## TRY IT:
Using the entries below, transcribe exactly the line containing "Kit Goto Sky-Watcher" and each line that follows it to the end.

++++++

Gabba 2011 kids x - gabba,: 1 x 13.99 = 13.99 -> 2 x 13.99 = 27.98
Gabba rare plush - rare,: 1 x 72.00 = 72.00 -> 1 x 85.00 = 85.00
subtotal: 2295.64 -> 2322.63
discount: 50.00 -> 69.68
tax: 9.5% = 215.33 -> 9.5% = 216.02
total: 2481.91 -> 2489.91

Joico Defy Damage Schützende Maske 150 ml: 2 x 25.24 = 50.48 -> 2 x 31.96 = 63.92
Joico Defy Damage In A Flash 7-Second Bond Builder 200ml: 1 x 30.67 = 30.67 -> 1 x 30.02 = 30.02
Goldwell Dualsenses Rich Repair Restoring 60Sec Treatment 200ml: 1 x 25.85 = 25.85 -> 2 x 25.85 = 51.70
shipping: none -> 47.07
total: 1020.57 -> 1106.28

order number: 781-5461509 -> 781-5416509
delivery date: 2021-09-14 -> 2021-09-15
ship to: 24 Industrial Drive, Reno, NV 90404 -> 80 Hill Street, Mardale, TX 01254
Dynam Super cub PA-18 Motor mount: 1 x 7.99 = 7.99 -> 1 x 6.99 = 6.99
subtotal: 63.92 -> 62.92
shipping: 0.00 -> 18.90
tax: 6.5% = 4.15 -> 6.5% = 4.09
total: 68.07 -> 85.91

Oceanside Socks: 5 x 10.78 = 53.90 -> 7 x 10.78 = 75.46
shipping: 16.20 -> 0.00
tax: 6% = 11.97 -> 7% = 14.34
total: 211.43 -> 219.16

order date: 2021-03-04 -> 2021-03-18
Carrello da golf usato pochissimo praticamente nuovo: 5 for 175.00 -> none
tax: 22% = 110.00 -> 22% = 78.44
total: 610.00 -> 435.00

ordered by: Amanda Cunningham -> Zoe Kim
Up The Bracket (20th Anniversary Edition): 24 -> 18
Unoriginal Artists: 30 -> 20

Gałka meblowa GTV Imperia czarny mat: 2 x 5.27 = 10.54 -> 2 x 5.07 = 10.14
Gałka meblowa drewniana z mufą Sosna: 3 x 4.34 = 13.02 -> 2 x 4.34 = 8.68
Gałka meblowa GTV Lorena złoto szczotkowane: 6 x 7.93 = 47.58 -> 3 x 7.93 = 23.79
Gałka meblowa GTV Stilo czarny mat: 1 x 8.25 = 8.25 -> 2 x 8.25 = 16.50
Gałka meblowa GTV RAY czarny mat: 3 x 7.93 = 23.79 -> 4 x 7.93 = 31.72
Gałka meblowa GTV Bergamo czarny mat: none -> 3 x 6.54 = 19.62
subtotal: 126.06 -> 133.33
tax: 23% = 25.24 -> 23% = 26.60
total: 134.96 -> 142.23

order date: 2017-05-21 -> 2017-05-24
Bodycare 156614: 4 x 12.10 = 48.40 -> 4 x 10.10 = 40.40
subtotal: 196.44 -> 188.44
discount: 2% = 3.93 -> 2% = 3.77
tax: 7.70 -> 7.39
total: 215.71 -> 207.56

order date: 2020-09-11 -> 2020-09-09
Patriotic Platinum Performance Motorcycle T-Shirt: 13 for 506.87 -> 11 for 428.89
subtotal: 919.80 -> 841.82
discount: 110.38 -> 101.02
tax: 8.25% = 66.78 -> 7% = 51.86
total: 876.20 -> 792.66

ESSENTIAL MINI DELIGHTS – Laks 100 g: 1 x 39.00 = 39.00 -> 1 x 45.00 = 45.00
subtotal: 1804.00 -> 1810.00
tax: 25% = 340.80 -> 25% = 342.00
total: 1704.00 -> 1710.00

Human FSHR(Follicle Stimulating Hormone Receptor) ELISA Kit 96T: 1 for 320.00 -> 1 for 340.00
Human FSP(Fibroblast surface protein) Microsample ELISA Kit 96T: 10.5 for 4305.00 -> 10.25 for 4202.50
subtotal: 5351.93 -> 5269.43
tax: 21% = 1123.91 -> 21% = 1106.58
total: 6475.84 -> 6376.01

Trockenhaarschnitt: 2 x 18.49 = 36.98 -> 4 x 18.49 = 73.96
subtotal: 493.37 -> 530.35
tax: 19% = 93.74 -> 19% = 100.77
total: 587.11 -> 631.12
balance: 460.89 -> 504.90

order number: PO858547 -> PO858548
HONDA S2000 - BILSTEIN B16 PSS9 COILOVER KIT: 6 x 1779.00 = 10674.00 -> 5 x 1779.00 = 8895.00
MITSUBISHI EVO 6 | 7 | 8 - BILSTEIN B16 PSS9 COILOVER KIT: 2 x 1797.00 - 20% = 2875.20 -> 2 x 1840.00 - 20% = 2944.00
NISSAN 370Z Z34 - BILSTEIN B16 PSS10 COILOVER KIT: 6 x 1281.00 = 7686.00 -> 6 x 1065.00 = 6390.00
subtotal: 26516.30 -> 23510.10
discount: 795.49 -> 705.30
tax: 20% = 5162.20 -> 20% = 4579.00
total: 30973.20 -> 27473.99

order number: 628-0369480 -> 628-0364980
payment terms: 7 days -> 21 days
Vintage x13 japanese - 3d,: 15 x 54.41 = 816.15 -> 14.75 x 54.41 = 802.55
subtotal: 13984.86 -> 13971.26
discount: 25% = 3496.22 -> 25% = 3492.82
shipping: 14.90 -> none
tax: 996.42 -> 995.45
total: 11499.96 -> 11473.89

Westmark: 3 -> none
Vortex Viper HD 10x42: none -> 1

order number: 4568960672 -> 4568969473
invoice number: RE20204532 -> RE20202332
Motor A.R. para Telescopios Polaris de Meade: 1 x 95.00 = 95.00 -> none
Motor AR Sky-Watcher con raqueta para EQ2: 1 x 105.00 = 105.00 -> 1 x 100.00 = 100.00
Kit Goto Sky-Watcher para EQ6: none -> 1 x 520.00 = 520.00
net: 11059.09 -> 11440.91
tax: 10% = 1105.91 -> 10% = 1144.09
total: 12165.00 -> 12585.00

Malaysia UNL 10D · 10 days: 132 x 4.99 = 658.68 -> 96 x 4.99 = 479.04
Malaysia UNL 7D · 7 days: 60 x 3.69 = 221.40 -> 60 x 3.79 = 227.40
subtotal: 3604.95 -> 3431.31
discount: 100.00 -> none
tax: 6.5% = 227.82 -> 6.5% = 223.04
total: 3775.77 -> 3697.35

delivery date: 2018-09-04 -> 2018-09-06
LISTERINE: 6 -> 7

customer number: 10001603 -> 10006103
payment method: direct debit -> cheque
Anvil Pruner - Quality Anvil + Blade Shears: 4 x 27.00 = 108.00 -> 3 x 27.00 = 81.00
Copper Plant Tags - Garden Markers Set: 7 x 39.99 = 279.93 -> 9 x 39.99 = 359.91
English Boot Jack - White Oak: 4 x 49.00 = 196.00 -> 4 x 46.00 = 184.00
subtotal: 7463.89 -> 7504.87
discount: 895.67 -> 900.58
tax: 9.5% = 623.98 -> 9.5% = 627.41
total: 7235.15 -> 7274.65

++++++

## RESPONSE BOX:
Kit Goto Sky-Watcher para EQ6: none -> 1 x 520.00 = 520.00
net: 11059.09 -> 11440.91
tax: 10% = 1105.91 -> 10% = 1144.09
total: 12165.00 -> 12585.00

Malaysia UNL 10D · 10 days: 132 x 4.99 = 658.68 -> 96 x 4.99 = 479.04
Malaysia UNL 7D · 7 days: 60 x 3.69 = 221.40 -> 60 x 3.79 = 227.40
subtotal: 3604.95 -> 3431.31
discount: 100.00 -> none
tax: 6.5% = 227.82 -> 6.5% = 223.04
total: 3775.77 -> 3697.35

delivery date: 2018-09-04 -> 2018-09-06
LISTERINE: 6 -> 7

customer number: 10001603 -> 10006103
payment method: direct debit -> cheque
Anvil Pruner - Quality Anvil + Blade Shears: 4 x 27.00 = 108.00 -> 3 x 27.00 = 81.00
Copper Plant Tags - Garden Markers Set: 7 x 39.99 = 279.93 -> 9 x 39.99 = 359.91
English Boot Jack - White Oak: 4 x 49.00 = 196.00 -> 4 x 46.00 = 184.00
subtotal: 7463.89 -> 7504.87
discount: 895.67 -> 900.58
tax: 9.5% = 623.98 -> 9.5% = 627.41
total: 7235.15 -> 7274.65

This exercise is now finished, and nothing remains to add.